> Exercise requirements
Write out each entry below exactly. Do not include the images.

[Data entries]
========================================

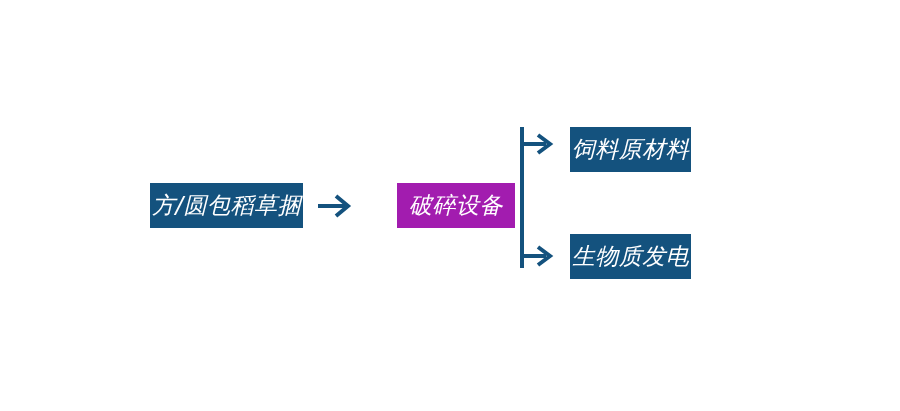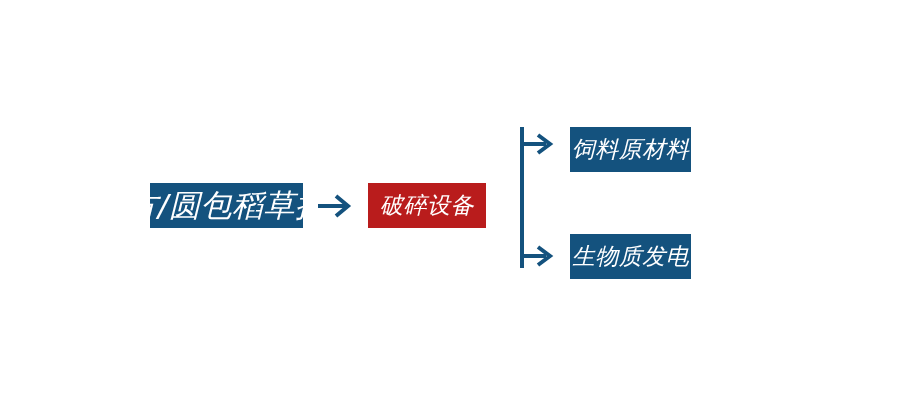"方/圆包稻草捆" #node-source { font-size: 31px -> 23px }
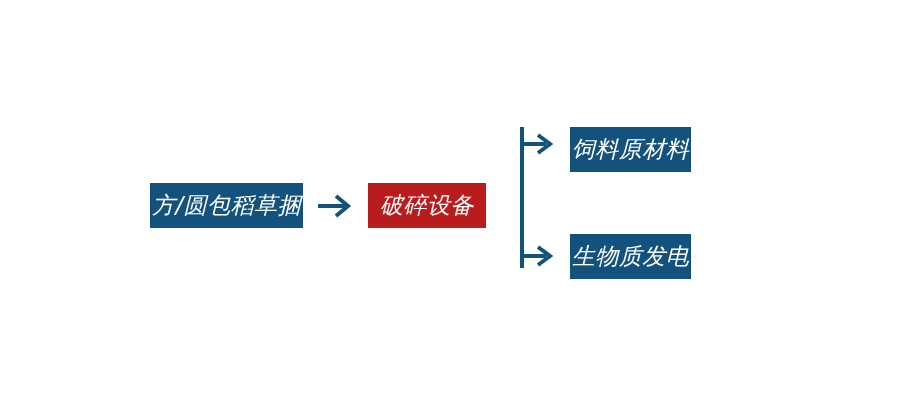"破碎设备" .node-red { background: #b91c1c -> #a21caf; margin-left: none -> 29px }
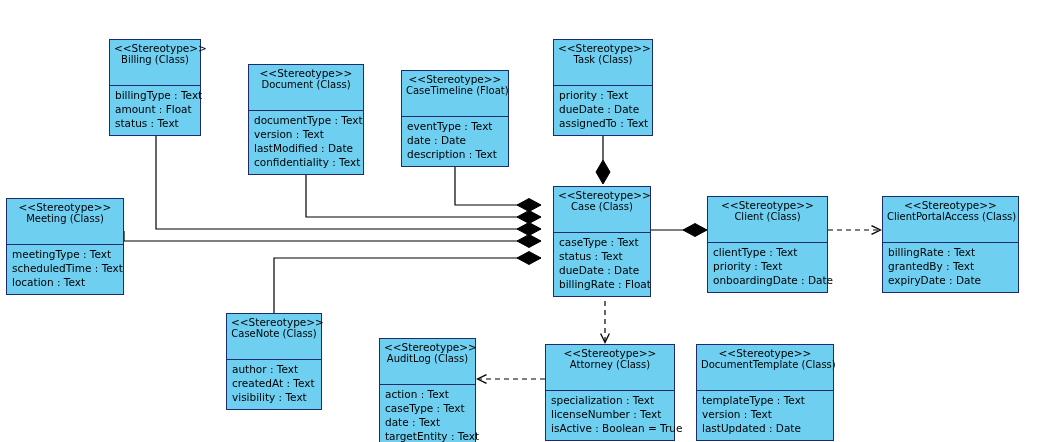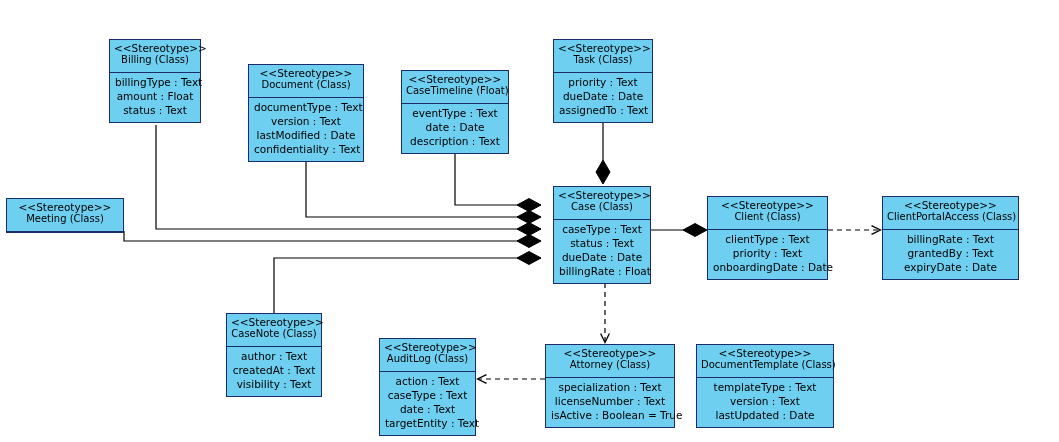"<<Stereotype>>" .uml-header { padding: 2px 4px 6px 4px -> 2px 4px 19px 4px }
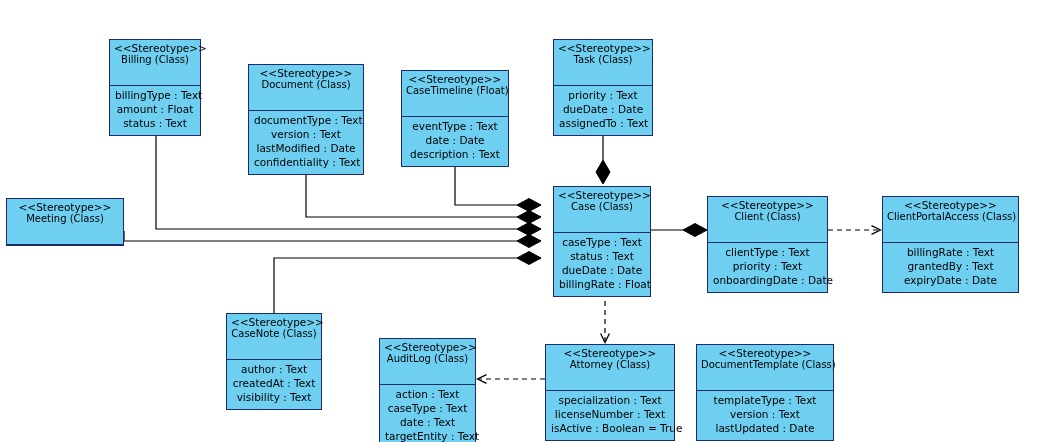"billingType : Text" .uml-attr { text-align: center -> none }
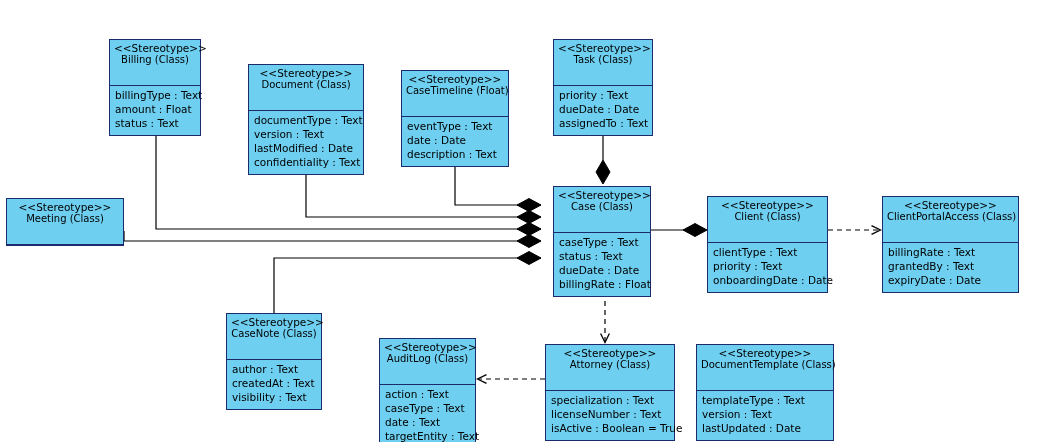"meetingType : Text" div.uml-attrs { html: none -> <div> <div>meetingType : Text</div> <div>scheduledTime : Text</div> <div>location : Text</div> </div> }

========================================

> Response to the task
"方/圆包稻草捆" #node-source { font-size: 31px -> 23px }
"破碎设备" .node-red { background: #b91c1c -> #a21caf; margin-left: none -> 29px }
"<<Stereotype>>" .uml-header { padding: 2px 4px 6px 4px -> 2px 4px 19px 4px }
"billingType : Text" .uml-attr { text-align: center -> none }
"meetingType : Text" div.uml-attrs { html: none -> <div> <div>meetingType : Text</div> <div>scheduledTime : Text</div> <div>location : Text</div> </div> }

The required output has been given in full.